■ Records from a dataset

•••••

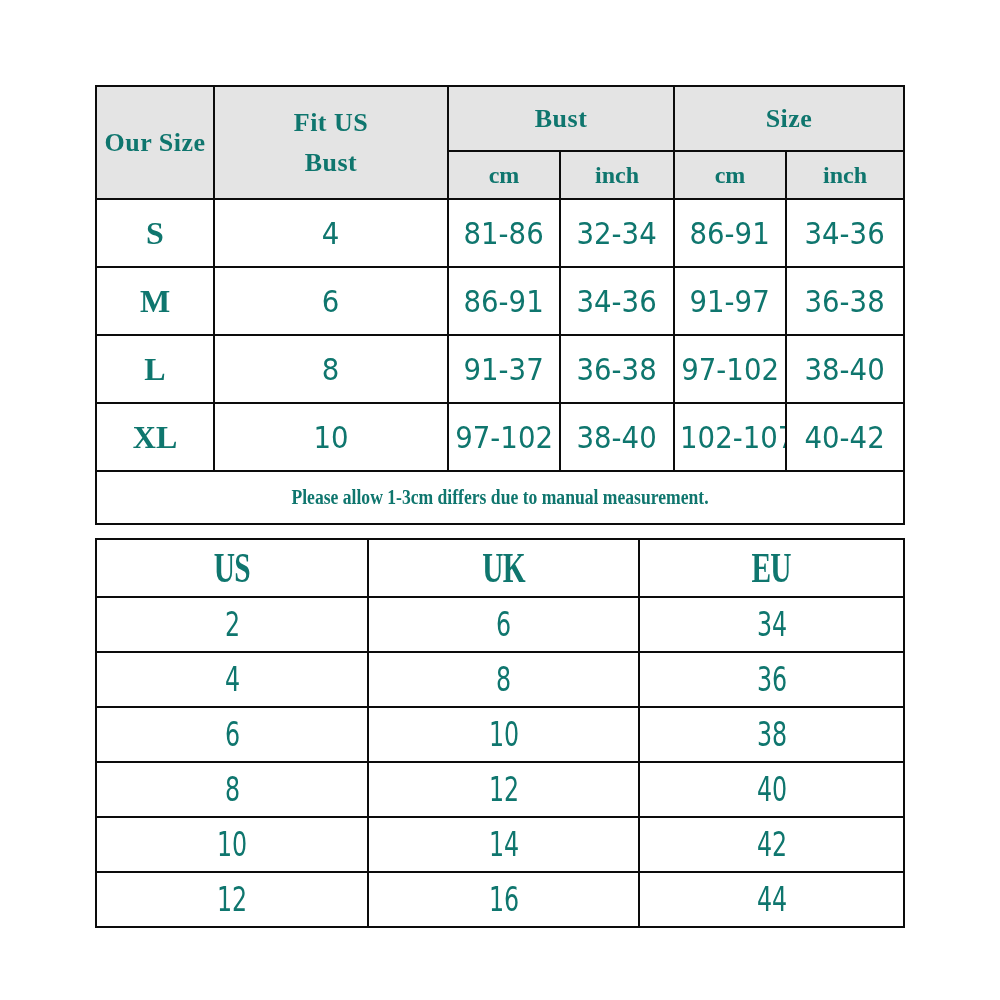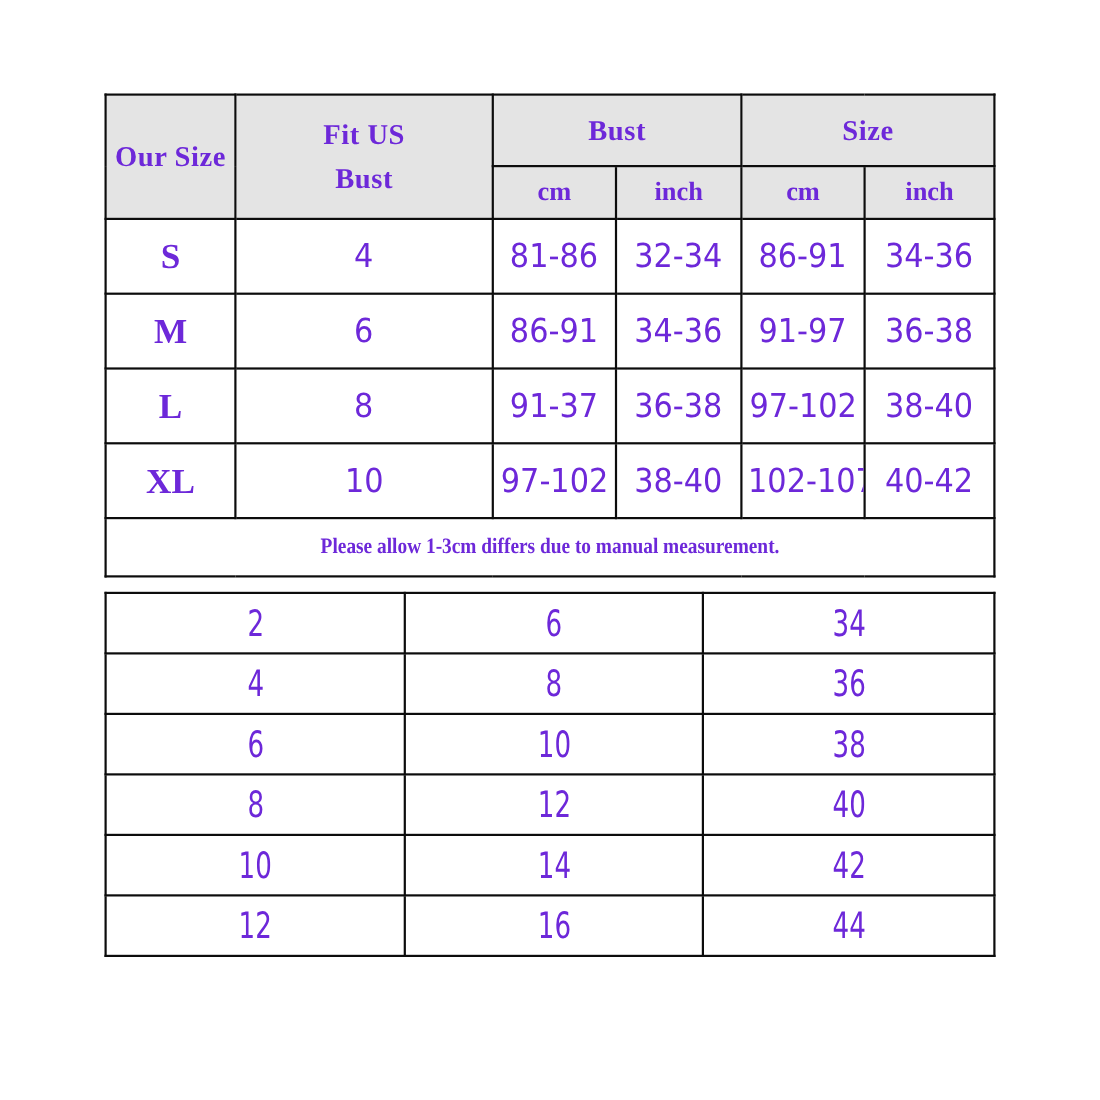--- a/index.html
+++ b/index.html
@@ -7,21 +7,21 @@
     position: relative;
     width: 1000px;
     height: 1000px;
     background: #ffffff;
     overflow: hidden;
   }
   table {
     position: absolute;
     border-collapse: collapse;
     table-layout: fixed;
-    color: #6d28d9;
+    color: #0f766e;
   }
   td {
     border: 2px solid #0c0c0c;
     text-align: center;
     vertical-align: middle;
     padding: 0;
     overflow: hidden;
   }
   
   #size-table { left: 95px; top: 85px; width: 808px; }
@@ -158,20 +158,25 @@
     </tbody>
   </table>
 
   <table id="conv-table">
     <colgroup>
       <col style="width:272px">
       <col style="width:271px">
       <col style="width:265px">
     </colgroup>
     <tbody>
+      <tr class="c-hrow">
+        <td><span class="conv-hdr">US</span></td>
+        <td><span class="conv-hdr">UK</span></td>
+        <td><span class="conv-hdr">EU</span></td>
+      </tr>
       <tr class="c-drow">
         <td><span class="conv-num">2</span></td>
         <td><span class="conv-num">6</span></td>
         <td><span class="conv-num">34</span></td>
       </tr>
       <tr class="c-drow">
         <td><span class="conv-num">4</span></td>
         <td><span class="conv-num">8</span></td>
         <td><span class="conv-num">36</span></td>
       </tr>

•••••

■ Task description
An exact copy of the entries above is required, with the pictures left out.

■ Result of this task
--- a/index.html
+++ b/index.html
@@ -7,21 +7,21 @@
     position: relative;
     width: 1000px;
     height: 1000px;
     background: #ffffff;
     overflow: hidden;
   }
   table {
     position: absolute;
     border-collapse: collapse;
     table-layout: fixed;
-    color: #6d28d9;
+    color: #0f766e;
   }
   td {
     border: 2px solid #0c0c0c;
     text-align: center;
     vertical-align: middle;
     padding: 0;
     overflow: hidden;
   }
   
   #size-table { left: 95px; top: 85px; width: 808px; }
@@ -158,20 +158,25 @@
     </tbody>
   </table>
 
   <table id="conv-table">
     <colgroup>
       <col style="width:272px">
       <col style="width:271px">
       <col style="width:265px">
     </colgroup>
     <tbody>
+      <tr class="c-hrow">
+        <td><span class="conv-hdr">US</span></td>
+        <td><span class="conv-hdr">UK</span></td>
+        <td><span class="conv-hdr">EU</span></td>
+      </tr>
       <tr class="c-drow">
         <td><span class="conv-num">2</span></td>
         <td><span class="conv-num">6</span></td>
         <td><span class="conv-num">34</span></td>
       </tr>
       <tr class="c-drow">
         <td><span class="conv-num">4</span></td>
         <td><span class="conv-num">8</span></td>
         <td><span class="conv-num">36</span></td>
       </tr>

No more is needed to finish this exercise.